En 2018, Ian Khama président du Botswana, confiait le pouvoir à son vice-président Mokgweetsi Masisi lors d’une transition pacifique. Un an plus tard, il a claqué la porte de son parti et accuse le nouveau chef de l’Etat d’être un « autocrate » au point de menacer la stabilité du pays.
Fin mai, après avoir « longuement réfléchi », Ian Khama a pris la décision « très douloureuse » de quitter le Parti démocratique du Botswana (BDP), au pouvoir depuis l’indépendance en 1966. Le point d’orgue d’un conflit latent depuis des mois avec le président Masisi.
Ce choix a été dicté par le comportement « immature et arrogant » du gouvernement en place, explique l’ancien chef de l’Etat de 66 ans dans un entretien téléphonique à l’AFP.
Connu pour son franc-parler quand il était au pouvoir, notamment contre le président américain Donald Trump et Robert Mugabe, l’homme fort alors du Zimbabwe, Ian Khama se montre aujourd’hui aussi direct à l’égard de son successeur.
« La personne que j’ai nommée pour me remplacer s’est révélée, dès son arrivée au pouvoir, très autocrate, très intolérante, et cela a conduit à un déclin de la démocratie », estime-t-il.
Fils du premier président du pays Seretse Khama, Ian Khama a quitté ses fonctions en avril 2018 dans le respect de la Constitution qui limite à dix ans le règne des présidents.
Il a alors passé le relais à son vice-président Mokgweetsi Masisi.
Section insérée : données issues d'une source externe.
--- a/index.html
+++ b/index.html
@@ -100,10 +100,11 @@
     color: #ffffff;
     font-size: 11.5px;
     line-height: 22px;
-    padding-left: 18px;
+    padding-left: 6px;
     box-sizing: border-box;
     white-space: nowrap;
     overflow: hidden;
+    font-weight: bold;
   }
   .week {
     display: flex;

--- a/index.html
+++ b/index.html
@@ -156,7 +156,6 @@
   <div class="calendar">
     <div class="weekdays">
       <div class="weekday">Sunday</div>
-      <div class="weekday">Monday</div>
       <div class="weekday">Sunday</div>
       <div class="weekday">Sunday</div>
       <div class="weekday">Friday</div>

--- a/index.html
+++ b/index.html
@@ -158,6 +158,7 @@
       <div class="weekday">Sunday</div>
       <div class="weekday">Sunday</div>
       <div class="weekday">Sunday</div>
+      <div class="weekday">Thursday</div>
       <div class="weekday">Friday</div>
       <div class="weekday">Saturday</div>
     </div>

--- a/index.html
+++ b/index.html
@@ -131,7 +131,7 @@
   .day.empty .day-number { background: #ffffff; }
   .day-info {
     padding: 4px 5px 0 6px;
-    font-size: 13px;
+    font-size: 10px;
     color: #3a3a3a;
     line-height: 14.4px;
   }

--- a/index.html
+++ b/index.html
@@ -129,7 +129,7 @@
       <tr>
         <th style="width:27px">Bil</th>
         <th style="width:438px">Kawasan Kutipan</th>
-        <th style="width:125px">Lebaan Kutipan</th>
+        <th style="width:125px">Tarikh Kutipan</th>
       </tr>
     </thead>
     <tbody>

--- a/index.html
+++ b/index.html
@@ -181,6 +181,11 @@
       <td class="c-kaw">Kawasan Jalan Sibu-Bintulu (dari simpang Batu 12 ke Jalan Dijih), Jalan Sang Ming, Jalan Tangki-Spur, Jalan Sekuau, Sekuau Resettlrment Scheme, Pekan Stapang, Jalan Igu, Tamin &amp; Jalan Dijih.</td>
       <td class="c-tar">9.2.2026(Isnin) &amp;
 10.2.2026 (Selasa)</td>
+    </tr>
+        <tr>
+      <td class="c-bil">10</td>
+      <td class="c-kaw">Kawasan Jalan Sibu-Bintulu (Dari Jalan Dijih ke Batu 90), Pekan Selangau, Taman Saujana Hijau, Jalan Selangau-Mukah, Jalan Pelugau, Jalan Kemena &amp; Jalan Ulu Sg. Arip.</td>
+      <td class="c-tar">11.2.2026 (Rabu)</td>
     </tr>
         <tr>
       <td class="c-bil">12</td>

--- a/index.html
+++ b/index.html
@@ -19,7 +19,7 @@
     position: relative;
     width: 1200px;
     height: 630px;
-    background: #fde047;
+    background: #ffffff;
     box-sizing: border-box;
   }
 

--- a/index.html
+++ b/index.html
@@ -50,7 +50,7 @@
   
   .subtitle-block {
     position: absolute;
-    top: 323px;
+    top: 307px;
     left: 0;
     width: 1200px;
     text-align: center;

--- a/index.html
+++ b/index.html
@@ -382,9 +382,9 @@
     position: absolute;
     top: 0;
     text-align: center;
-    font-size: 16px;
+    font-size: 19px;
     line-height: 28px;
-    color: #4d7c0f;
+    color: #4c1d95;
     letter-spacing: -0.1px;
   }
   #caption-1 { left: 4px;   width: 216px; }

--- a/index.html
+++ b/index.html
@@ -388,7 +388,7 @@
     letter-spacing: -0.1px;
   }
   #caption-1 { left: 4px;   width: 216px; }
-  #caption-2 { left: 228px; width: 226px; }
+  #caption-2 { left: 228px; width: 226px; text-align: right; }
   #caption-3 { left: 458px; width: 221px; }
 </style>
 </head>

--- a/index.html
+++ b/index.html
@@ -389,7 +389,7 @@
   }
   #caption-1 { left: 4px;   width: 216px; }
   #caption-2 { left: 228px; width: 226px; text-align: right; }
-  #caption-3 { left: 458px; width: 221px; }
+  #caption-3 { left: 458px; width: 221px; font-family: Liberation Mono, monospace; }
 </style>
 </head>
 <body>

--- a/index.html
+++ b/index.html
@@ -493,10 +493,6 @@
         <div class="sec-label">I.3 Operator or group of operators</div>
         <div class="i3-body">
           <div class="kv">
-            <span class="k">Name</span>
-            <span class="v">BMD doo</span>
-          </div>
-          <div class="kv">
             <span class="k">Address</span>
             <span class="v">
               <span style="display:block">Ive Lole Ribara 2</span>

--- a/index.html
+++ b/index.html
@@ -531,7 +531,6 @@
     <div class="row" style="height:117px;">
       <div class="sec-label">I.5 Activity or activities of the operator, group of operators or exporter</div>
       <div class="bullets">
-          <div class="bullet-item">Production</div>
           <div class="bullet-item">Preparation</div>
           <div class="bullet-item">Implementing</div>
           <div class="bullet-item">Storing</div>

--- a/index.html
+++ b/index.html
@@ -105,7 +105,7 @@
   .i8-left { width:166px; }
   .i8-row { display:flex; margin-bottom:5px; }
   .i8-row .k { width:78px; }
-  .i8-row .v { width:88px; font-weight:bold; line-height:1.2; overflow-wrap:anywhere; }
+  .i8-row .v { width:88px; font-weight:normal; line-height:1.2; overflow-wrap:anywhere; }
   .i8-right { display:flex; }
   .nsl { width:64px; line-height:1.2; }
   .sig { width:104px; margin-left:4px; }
Mais les relations entre les deux hommes se sont depuis dégradées. Au point que le week-end dernier, en quittant le BDP, Ian Khama a fait de la défaite de son ancien parti aux élections générales d’octobre sa priorité.
Il n’a pas rejoint d’autre formation, annonçant qu’il soutiendrait des candidats de l’opposition.
L’hostilité désormais frontale entre les deux dirigeants risque de modifier la donne des élections, qui semblaient jusque-là promises à Mokgweetsi Masisi.
Des responsables du BDP voient dans le président Masisi « un handicap » et craignent « une défaite électorale », assure Ian Khama.
Le BDP ne se dit pas étonné par cette défection qu’il juge « dommage ». Mais il refuse de s’apesantir sur le sujet. « Nous devons avancer en cette année électorale », réagit samedi à l’AFP le président du parti Banks Kentse, sûr de l’emporter en octobre.
– Chasse aux éléphants –
Ian Khama se dit surpris par la politique de son successeur. « Quand il était mon vice-président (…), il n’a jamais fait étalage des problèmes que nous voyons maintenant. (Il a) toujours été très intelligent, il a toujours soutenu les politiques qu’il détricote maintenant », affirme-t-il.
Depuis qu’il a pris les rênes du pouvoir, Mokgweetsi Masisi a pris des décisions modifiant plusieurs politiques clés de son prédécesseur, dont la plus emblématique est le rétablissement de la chasse aux éléphants, suspendue depuis 2014.
« Pour moi, c’est tellement triste et douloureux de voir le travail de toutes ces années détricoté », explique Ian Khama.
Le Botswana, qui abrite la plus grande population d’éléphants sauvages au monde, soit plus de 135.000, a fait la Une de la presse internationale en mai en levant l’interdiction de la chasse aux éléphants, provoquant des réactions passionnées.
« On a eu la stabilité pendant de nombreuses années. On a eu de la faune pendant de nombreuses années. On a essayé de jouer notre rôle en tant que membre responsable de la communauté internationale en encourageant la démocratie (…) Tout le dur travail accompli est remis en cause, c’est inacceptable », s’emporte Ian Khama.
Le président Masisi « répond simplement aux besoins des gens », lui rétorque Banks Kentse.
Le rétablissement de la chasse doit permettre de mieux contrôler la population des éléphants qui provoquent d’importants dégâts dans les champs, explique le gouvernement.
Ian Khama accuse également le nouveau président de réprimer l’opposition. « Les organes de sécurité de l’Etat s’en prennent aux opposants, les harcèlent (…). On n’a jamais vu ça au Botswana », affirme-t-il.
Pour le BDP, ces critiques sont « fâcheuses ». « Le président Masisi va faire » du Botswana « un Etat démocratique, très stable politiquement et économiquement. Rien ne va changer« , assure Banks Kentse.